Modification records
== Segment start ==

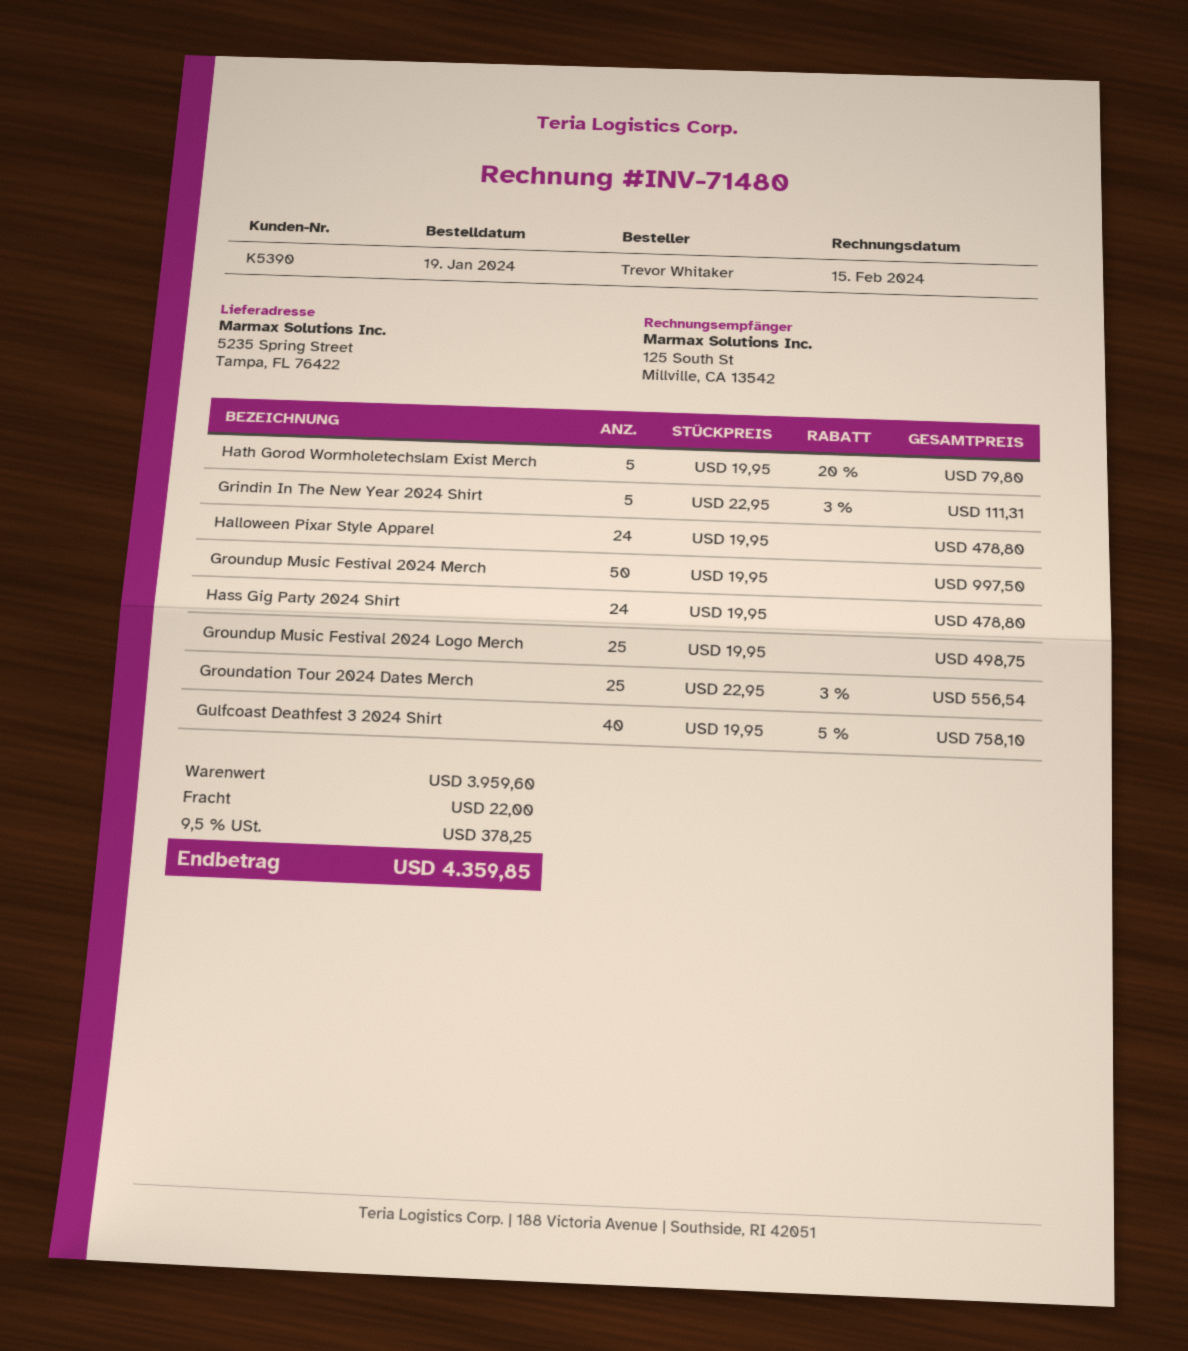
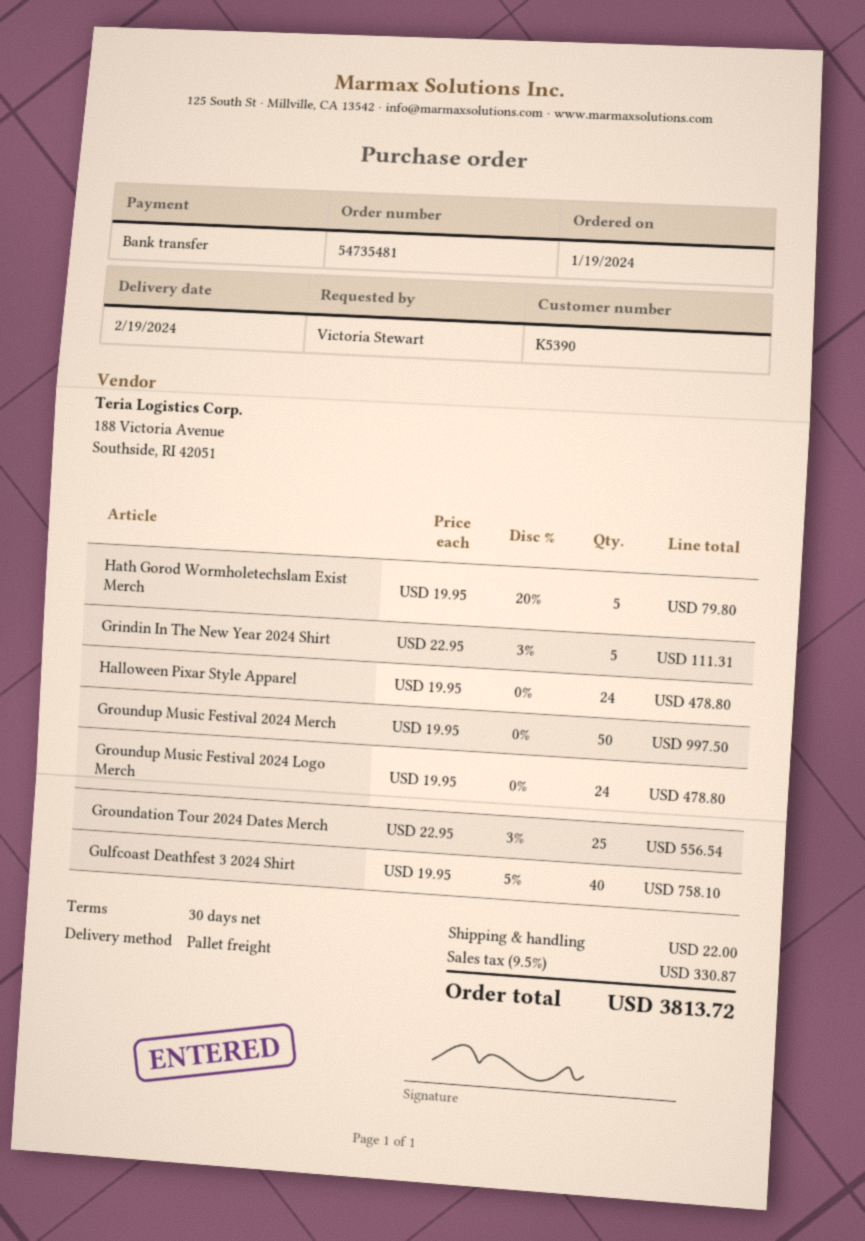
ordered by: Trevor Whitaker -> Victoria Stewart
Hass Gig Party 2024 Shirt: 24 x 19.95 = 478.80 -> none
Groundup Music Festival 2024 Logo Merch: 25 x 19.95 = 498.75 -> 24 x 19.95 = 478.80
tax: 9.5% = 378.25 -> 9.5% = 330.87
total: 4359.85 -> 3813.72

== Segment end ==

Your output should be the lines from the one with "Hass Gig Party" through the end of the records above, copied exactly.

Task answer
Hass Gig Party 2024 Shirt: 24 x 19.95 = 478.80 -> none
Groundup Music Festival 2024 Logo Merch: 25 x 19.95 = 498.75 -> 24 x 19.95 = 478.80
tax: 9.5% = 378.25 -> 9.5% = 330.87
total: 4359.85 -> 3813.72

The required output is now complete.